A variant of Dangerous* Conflickr Worm*, know an *Conflickr.C*, is Going to Strike Again on *1 April 2009*. Check out following Image to view How this Worm Attacks Computers (Click to Enlarge):

*i43.tinypic.com/1551e8k.png​


> According to Snopes, on April 1, each infected computer in the botnet will call home and ask for conflicker C instructions.

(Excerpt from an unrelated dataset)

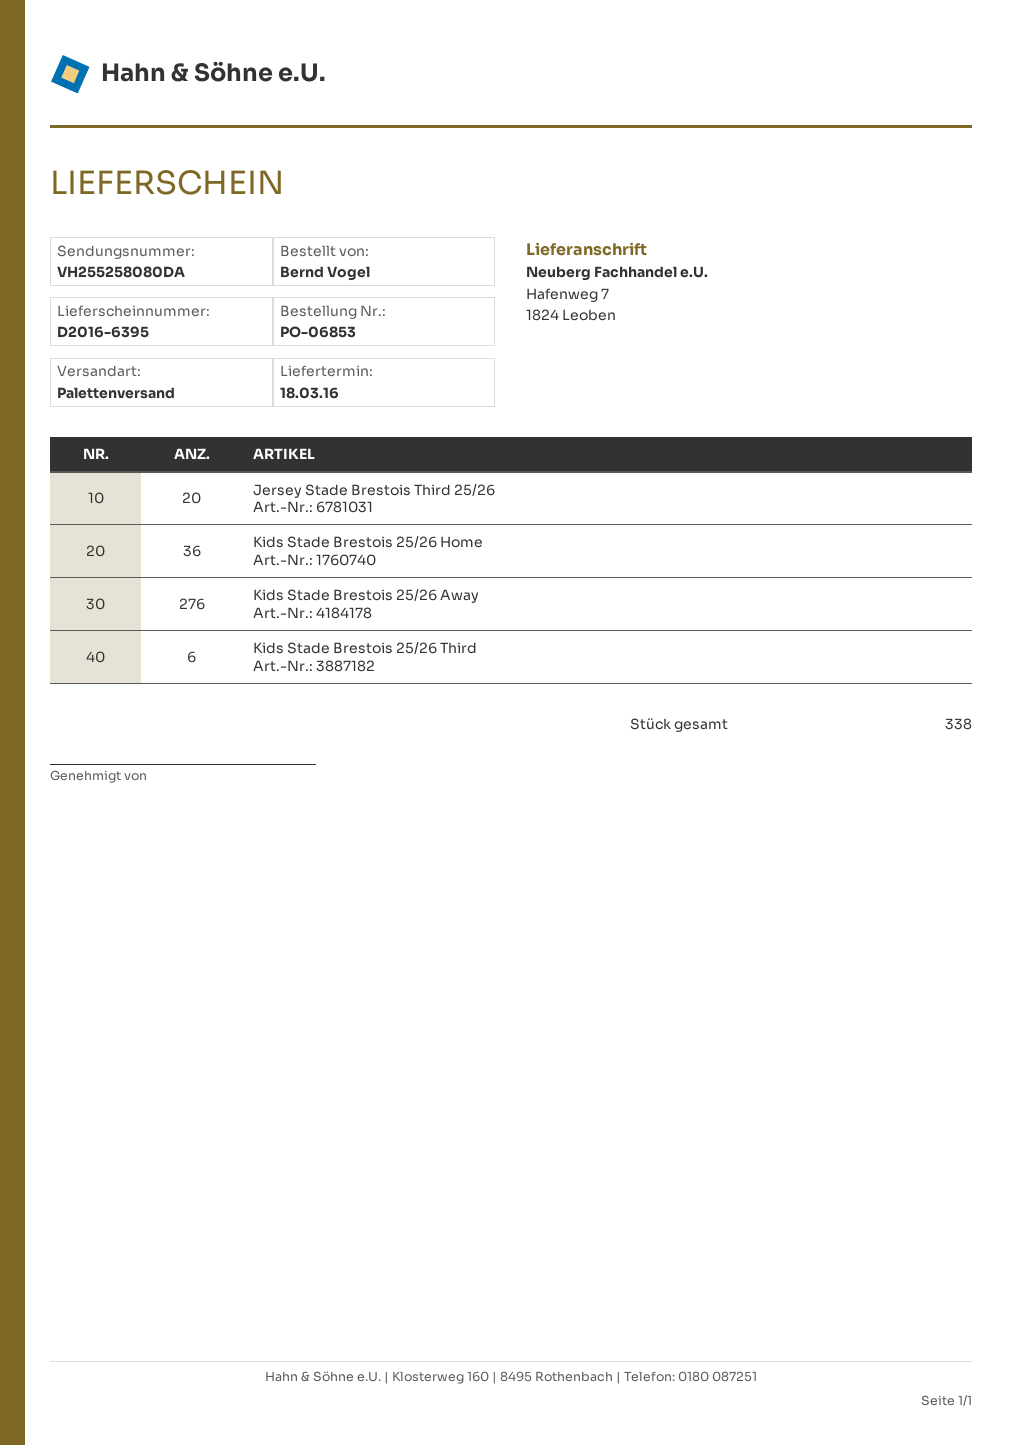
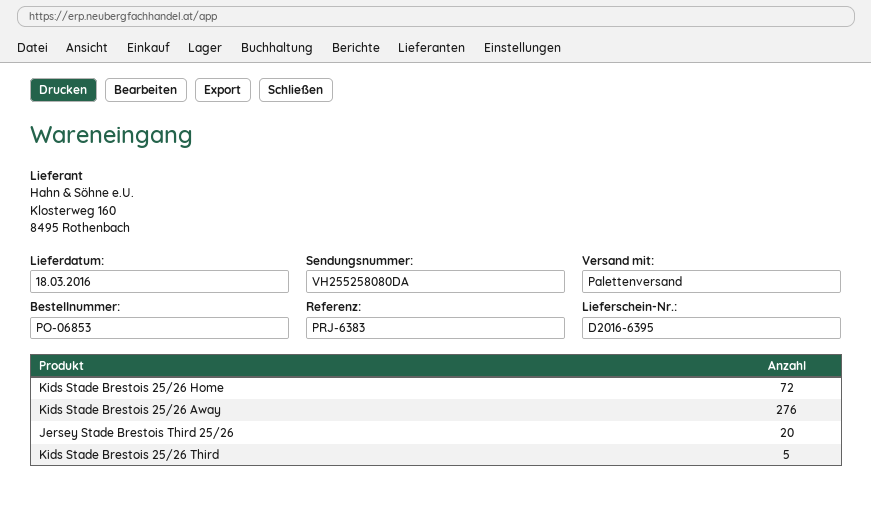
Kids Stade Brestois 25/26 Home: 36 -> 72
Kids Stade Brestois 25/26 Third: 6 -> 5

Some people speculate that a big catastrophe will occur, with millions of computers down and the Internet disabled similar to the predictions of the infamous Y2K. The fact is nobody really knows what will happen, we have to watch and find out.



*Read More Here*

***Removal Instructions/Tools and Important Links / Information*

* *www.microsoft.com/protect/computer/viruses/worms/conficker.mspx

* *www.symantec.com/security_response/writeup.jsp?docid=2008-112203-2408-99&tabid=3

* *www.f-secure.com/v-descs/worm_w32_downadup_al.shtml

* *support.microsoft.com/kb/962007


----------



## ThinkFree (Mar 29, 2009)

AprilFool  ?


----------



## Disc_Junkie (Mar 29, 2009)

ThinkFree said:


> AprilFool  ?


*smileys.on-my-web.com/repository/Laughing/lol-034.gif


----------



## mrintech (Mar 29, 2009)

ThinkFree said:


> AprilFool  ?





Disc_Junkie said:


> *smileys.on-my-web.com/repository/Laughing/lol-034.gif


I am not joiking  It's really gonna strike


----------



## Kl@w-24 (Mar 29, 2009)

I hate April 1st. You just can't tell whether someone is joking or telling the turth.


----------



## mrintech (Mar 29, 2009)

Kl@w-24 said:


> I hate April 1st. You just can't tell whether someone is joking or telling the turth.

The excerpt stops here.